Microalgae are essential food for the aquaculture of molluscan shellfish and larval finfish, and the species from genus Tetraselmis are excellent candidates due to their ease of culture, biochemical composition, and high levels of EPA, ARA, 24- meth sterols, starches, and existing lipids. This genus of microalgae is also a candidate for biofuels and pharmaceuticals due to its anti-inflammatory, antimicrobial, and antioxidant properties. Over time, microalgae cultures are susceptible to risks, such as contamination, degradation, mutation, or complete loss of cultures; Therefore, cryopreservation could be applied to preserve the germplasm in perpetuity. In our previous work, effective protocols for the cryopreservation of Tetraselmis suecica had been developed (Aquaculture 2023, 566, 739172) where neutral red was used to stain cells for viability analysis. However, due to the large number of samples involved in protocol development, staining and microscope counting for viability analysis became the biggest obstacle. Flow cytometry is an important tool for single-cell sample analysis using fluorescent dyes which could be applied to viability analysis.
The goal of this study is to cryopreserve Tetraselmis species with a focus on the development of viability analysis and application of the existing protocol for Tetraselmis strata across six Tetraselmis species. The objectives are to: 1) Develop an effective method for viability analysis of Tetraselmis species using flow cytometry and fluorescent dye of Propidium Iodide (PI); 2) Apply the existing cryopreservation protocol for T. striata to other species in this genus; 3) Evaluate the effect of microalgae age and lipid content on cryopreservation over 14 days, and 4) Verify the cryopreservation protocols across the six species.
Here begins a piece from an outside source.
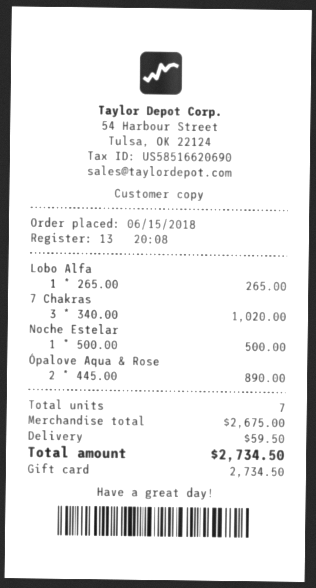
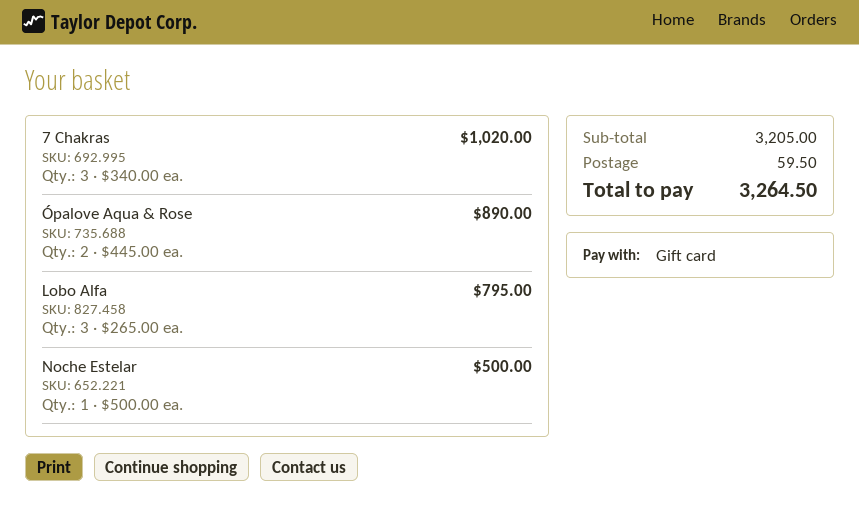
Lobo Alfa: 1 x 265.00 = 265.00 -> 3 x 265.00 = 795.00
subtotal: 2675.00 -> 3205.00
total: 2734.50 -> 3264.50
Staining of PI at concentrations ranging from 0 to 80 µg/ml for 10 min indicated the effective concentration was 30 µg/ml or beyond for viability analysis, and this concentration is applicable for six Tetrasemis species. This study is still in progress. The quick and accurate method for viability analysis using flow cytometry and PI can speed up the post-thaw sample viability process for this project. Cryopreservation protocols to be established in this study would be useful for long-term germplasm preservation for the aquaculture industry and stock centers.